Improve Container API for Vaadin 7 to add better ranges/batching

Craig10 · June 27, 2012, 1:00pm

Hi all

JPAContainer seems to have a hard time working efficiently in Vaadin 6, partly because the container API doesn’t make it easy for JPAContainer to predict which ranges of data will be required and when. When I look at the call patterns I see that there’s often a “for each entity ID, for each property, do …” sort of pattern of calls. This can result in truly horrible performance - at least n+1 queries, but worse than that if there’s lazy loading going on too.

Is there any chance the container API for Vaadin 7 will be able to focus on working with ranges of entries more? Instead of:

Count number of entities matching filter
Get IDs for current view range a … b as List (primary key types)
for each ID in range:
– for each property
— ask container for entity.property

This lands up with the container doing nEntities * nProps queries, which is
horrible
. The CachingLocalEntityProvider helps a little, but it shouldn’t be
necessary
if the API gave the container the right information to start with.

It’d be really helpful if the table and container model could instead try to:

Count number of entities matching filter or allow open-ended pagination
Get entities for current view range a … b as a List
Request a Map<Entity, List> or Map<Entity,Map<String,Property>> from the container for every entity in List

At least three optimisations now become possible. First, the container knows that the display component will want to use the data in the entities in range a…b, and isn’t just being asked to get the IDs. Second, it knows which properties of these entities will actually be used, so it can ensure they’re eagerly loaded even if they’d usually be lazy. Third, it can work with efficient groups of entities, not having to fetch each entity by ID as it’s requested. The JPA provider can do a SELECT … WHERE id IN (…) or a SELECT … LIMIT … OFFSET… or whatever it wants to reduce round trips and make things lots faster than SELECT id … LIMIT n OFFSET followed by `n’ SELECT … FROM … WHERE id = 1 queries as is currently required.

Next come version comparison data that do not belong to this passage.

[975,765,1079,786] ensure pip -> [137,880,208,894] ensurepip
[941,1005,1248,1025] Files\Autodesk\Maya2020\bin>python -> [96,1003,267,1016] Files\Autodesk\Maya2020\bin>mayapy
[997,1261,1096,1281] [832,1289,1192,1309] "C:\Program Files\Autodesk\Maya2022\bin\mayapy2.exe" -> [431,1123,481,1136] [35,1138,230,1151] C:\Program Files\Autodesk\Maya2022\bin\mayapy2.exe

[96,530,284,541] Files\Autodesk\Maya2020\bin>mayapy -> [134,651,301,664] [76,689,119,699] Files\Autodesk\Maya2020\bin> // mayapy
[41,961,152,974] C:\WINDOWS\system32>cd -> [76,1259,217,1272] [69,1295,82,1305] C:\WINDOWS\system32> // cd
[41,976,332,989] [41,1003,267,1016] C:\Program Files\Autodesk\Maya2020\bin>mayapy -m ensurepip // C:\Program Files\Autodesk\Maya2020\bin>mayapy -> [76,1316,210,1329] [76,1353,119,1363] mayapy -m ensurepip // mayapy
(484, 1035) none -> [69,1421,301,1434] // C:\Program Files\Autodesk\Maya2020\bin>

The current approach is near pessimal for JPA. Please consider improving the API so a Vaadin 7 JPAContainer can be lightning fast.

(You might also want to get involved in
http://java.net/projects/jpa-spec
as they’ll be discussing fetch groups and per-query/per-property lazy/eager control for JPA 2.1 soon).

John · June 27, 2012, 4:05pm

Since JPAContainer implements the Indexed interface, it sounds to me like your describing ticket
#8028
.

It was in the Vaadin 7 alpha2 milestone but apparently has been postponed for now. I too see a lot of benefits for both data and UI components of having a way of fetching a range of items at once and hope this will find its way into Vaadin 7 shortly.

Juan6 · June 27, 2012, 10:04pm

I am going to pose a potentially controversial question. What is the architectural purpose of JPA Container? Does it really make sense to put JPA logic into a data binding layer?

I created
ExpressUI
to rapidly develop CRUD applications, using Vaadin and JPA. However, I did not feel that I needed any add-ons. ExpressUI deals with the N+1 select problem, fetch joins, caching reference entities, etc. I use some Spring DAO patterns with some fancy query APIs built on top for managing paging, sorting, etc. ExpressUI deals with performance issues effectively.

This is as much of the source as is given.